3. We propose a novel deep cross-modal patient hashing method, called Graph Enhanced Hashing with Cross-modal Attention (GEHCA). This model enables efficient retrieval across multi-modal medical data, including images and text, providing a comprehensive analysis of the patient's condition. Addressing the limitations of existing cross-modal hashing methods in utilizing multi-label information and inadequate modal collaborative modeling, we propose a graph-enhanced diagnosis multi-label encoder to obtain label-level correlated embeddings. Leveraging both intra-modal and inter-modal correlations and complementarities, we have designed a cross-modal attention semantic fusion algorithm between image, text, and multi-label embeddings. This effectively mitigates the sparsity issue in multi-label matrices, enriches the semantic information of fused representations, and enhances the discriminative capacity of hash codes.

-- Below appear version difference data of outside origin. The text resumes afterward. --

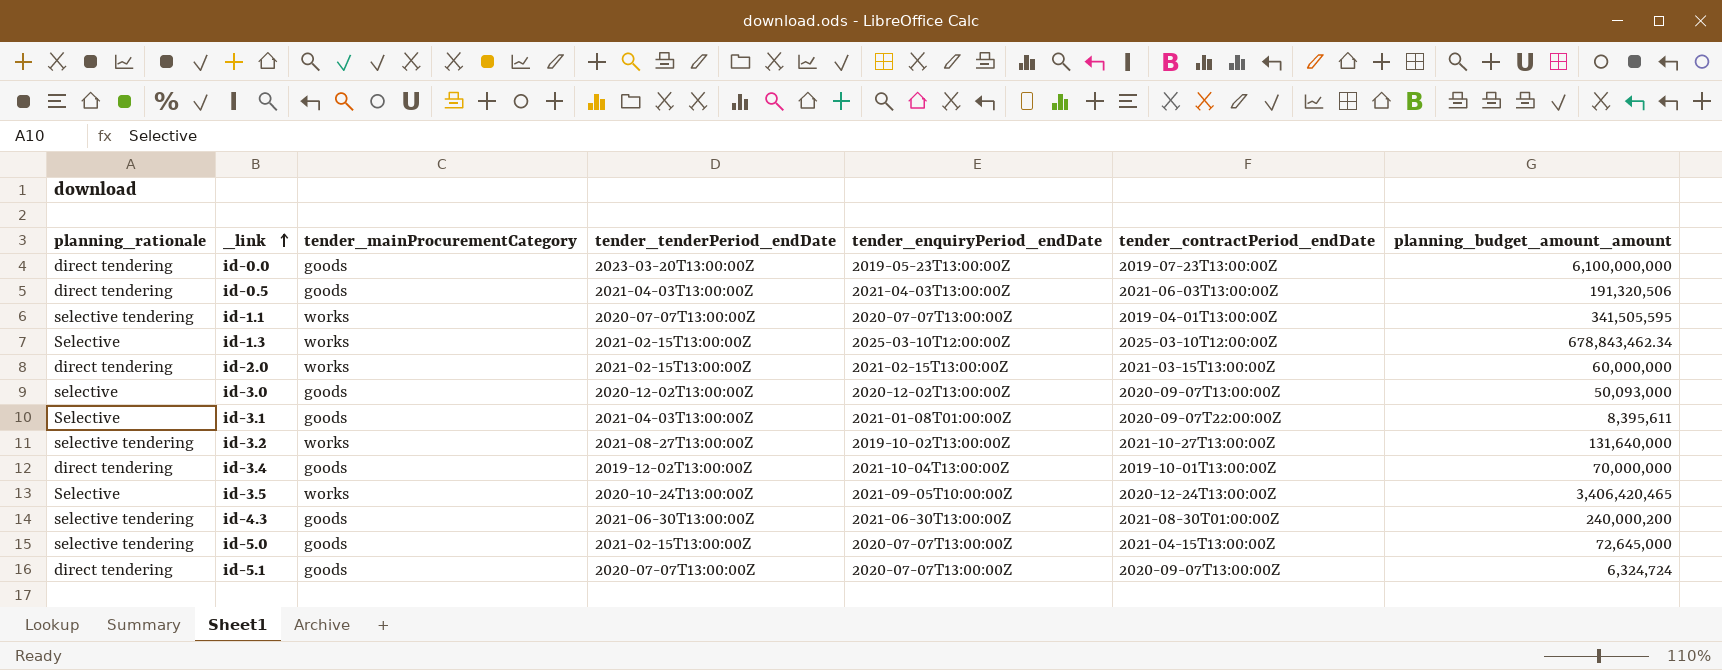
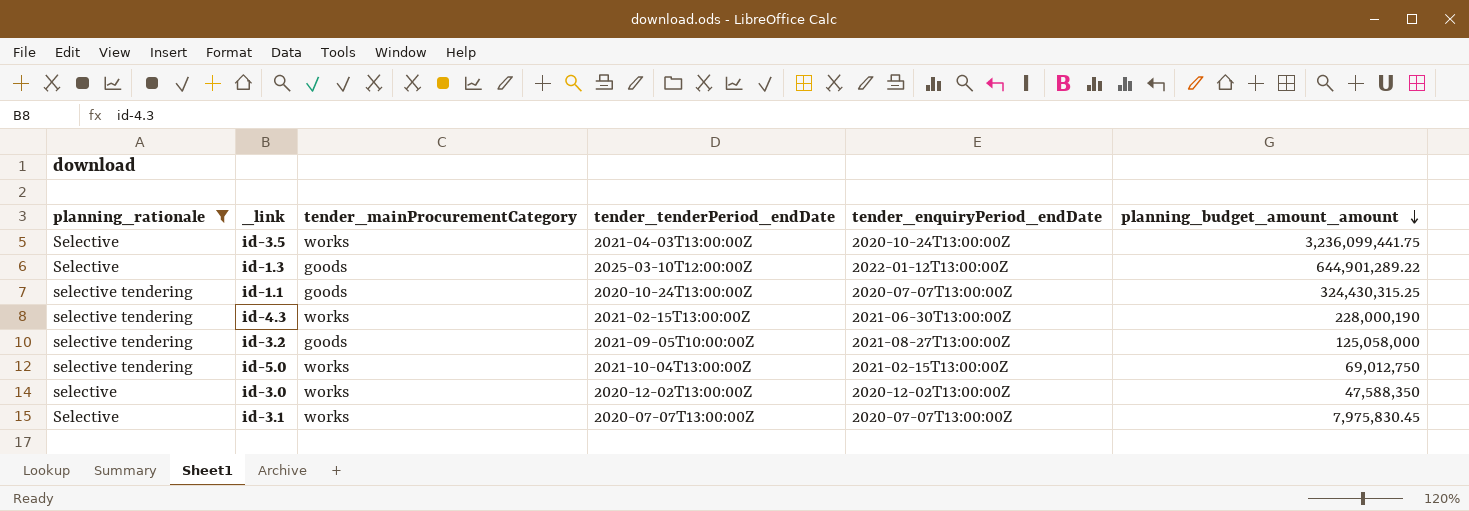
filter: none -> planning_rationale != direct tendering
row order: _link ascending -> planning_budget_amount_amount descending
column tender_contractPeriod_endDate | position: 6 -> none
id-3.5 | tender_tenderPeriod_endDate: 2020-10-24T13:00:00Z -> 2021-04-03T13:00:00Z
id-3.5 | tender_enquiryPeriod_endDate: 2021-09-05T10:00:00Z -> 2020-10-24T13:00:00Z
id-3.5 | planning_budget_amount_amount: 3,406,420,465 -> 3,236,099,441.75
id-1.3 | tender_mainProcurementCategory: works -> goods
id-1.3 | tender_tenderPeriod_endDate: 2021-02-15T13:00:00Z -> 2025-03-10T12:00:00Z
id-1.3 | tender_enquiryPeriod_endDate: 2025-03-10T12:00:00Z -> 2022-01-12T13:00:00Z
id-1.3 | planning_budget_amount_amount: 678,843,462.34 -> 644,901,289.22
id-1.1 | tender_mainProcurementCategory: works -> goods
id-1.1 | tender_tenderPeriod_endDate: 2020-07-07T13:00:00Z -> 2020-10-24T13:00:00Z
id-1.1 | planning_budget_amount_amount: 341,505,595 -> 324,430,315.25
id-4.3 | tender_mainProcurementCategory: goods -> works
id-4.3 | tender_tenderPeriod_endDate: 2021-06-30T13:00:00Z -> 2021-02-15T13:00:00Z
id-4.3 | planning_budget_amount_amount: 240,000,200 -> 228,000,190
id-3.2 | tender_mainProcurementCategory: works -> goods
id-3.2 | tender_tenderPeriod_endDate: 2021-08-27T13:00:00Z -> 2021-09-05T10:00:00Z
id-3.2 | tender_enquiryPeriod_endDate: 2019-10-02T13:00:00Z -> 2021-08-27T13:00:00Z
id-3.2 | planning_budget_amount_amount: 131,640,000 -> 125,058,000
id-5.0 | tender_mainProcurementCategory: goods -> works
id-5.0 | tender_tenderPeriod_endDate: 2021-02-15T13:00:00Z -> 2021-10-04T13:00:00Z
id-5.0 | tender_enquiryPeriod_endDate: 2020-07-07T13:00:00Z -> 2021-02-15T13:00:00Z
id-5.0 | planning_budget_amount_amount: 72,645,000 -> 69,012,750
id-3.0 | tender_mainProcurementCategory: goods -> works
id-3.0 | planning_budget_amount_amount: 50,093,000 -> 47,588,350
id-3.1 | tender_mainProcurementCategory: goods -> works
id-3.1 | tender_tenderPeriod_endDate: 2021-04-03T13:00:00Z -> 2020-07-07T13:00:00Z
id-3.1 | tender_enquiryPeriod_endDate: 2021-01-08T01:00:00Z -> 2020-07-07T13:00:00Z
id-3.1 | planning_budget_amount_amount: 8,395,611 -> 7,975,830.45

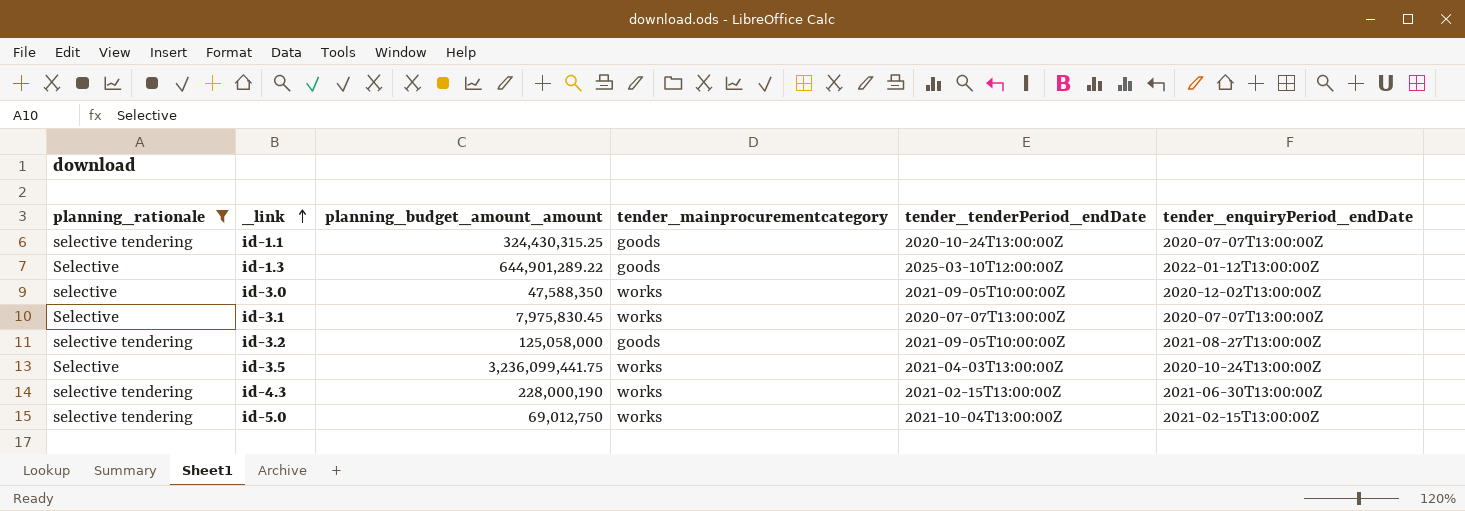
row order: planning_budget_amount_amount descending -> _link ascending
column planning_budget_amount_amount | position: 6 -> 3
column name: tender_mainProcurementCategory -> tender_mainprocurementcategory
id-3.0 | tender_tenderPeriod_endDate: 2020-12-02T13:00:00Z -> 2021-09-05T10:00:00Z

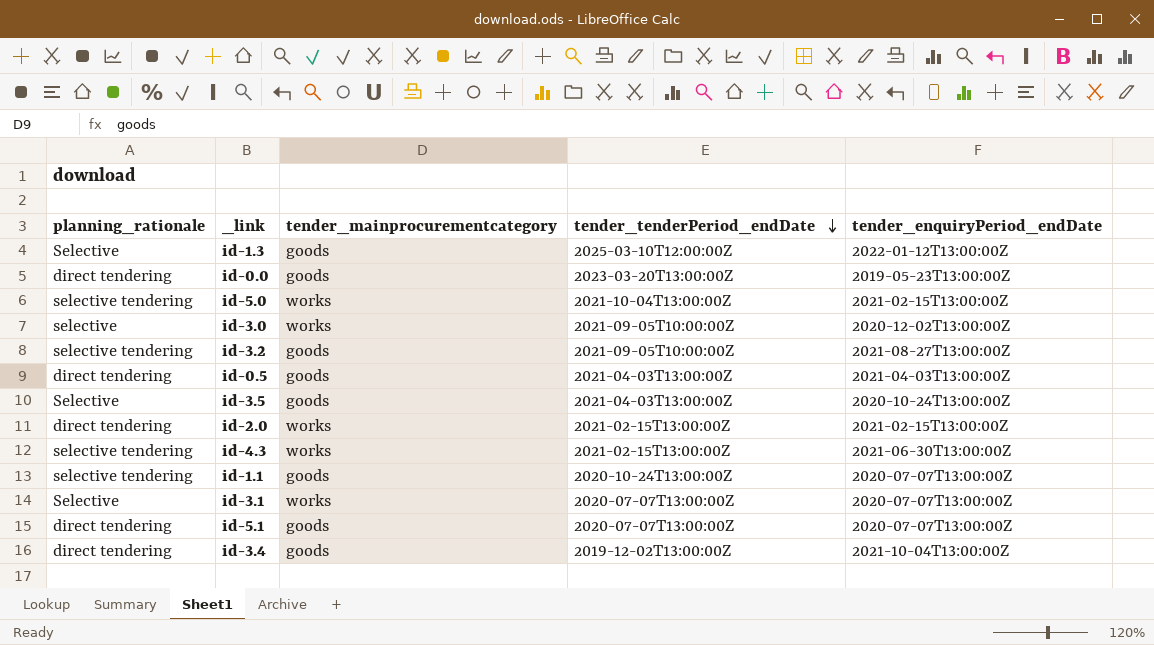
filter: planning_rationale != direct tendering -> none
row order: _link ascending -> tender_tenderPeriod_endDate descending
column planning_budget_amount_amount | position: 3 -> none
id-3.5 | tender_mainprocurementcategory: works -> goods

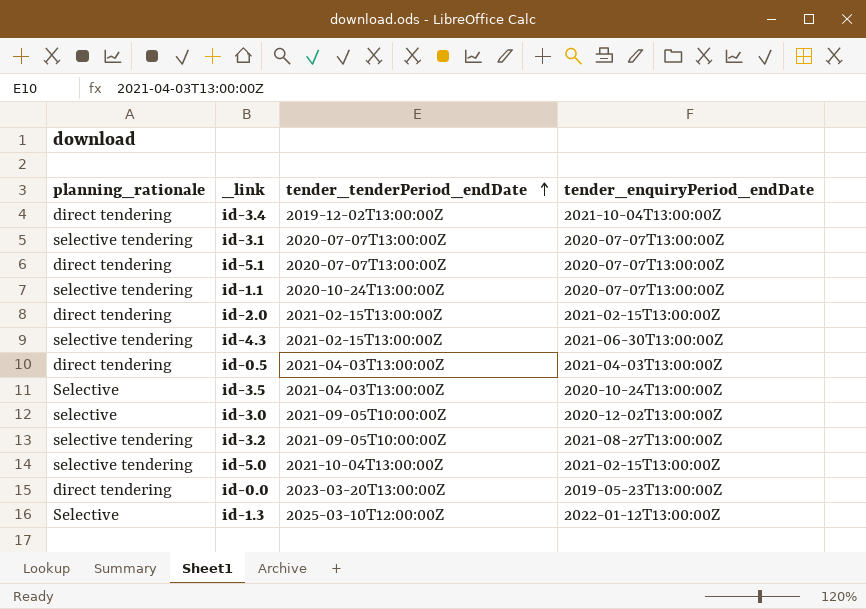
row order: tender_tenderPeriod_endDate descending -> tender_tenderPeriod_endDate ascending
column tender_mainprocurementcategory | position: 3 -> none
id-3.1 | planning_rationale: Selective -> selective tendering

Comparative experiments with 3 classic cross-modal methods and 4 state-of-the-art deep learning based cross-modal methods on the MIMIC-CXR dataset, which comprises chest X-ray images and diagnostic reports, demonstrate the performance advantages of GEHCA across multiple code lengths on two cross-modal retrieval tasks, i.e. ``retrieving diagnostic reports using X-ray images'' and ``retrieving X-ray images using diagnostic reports''.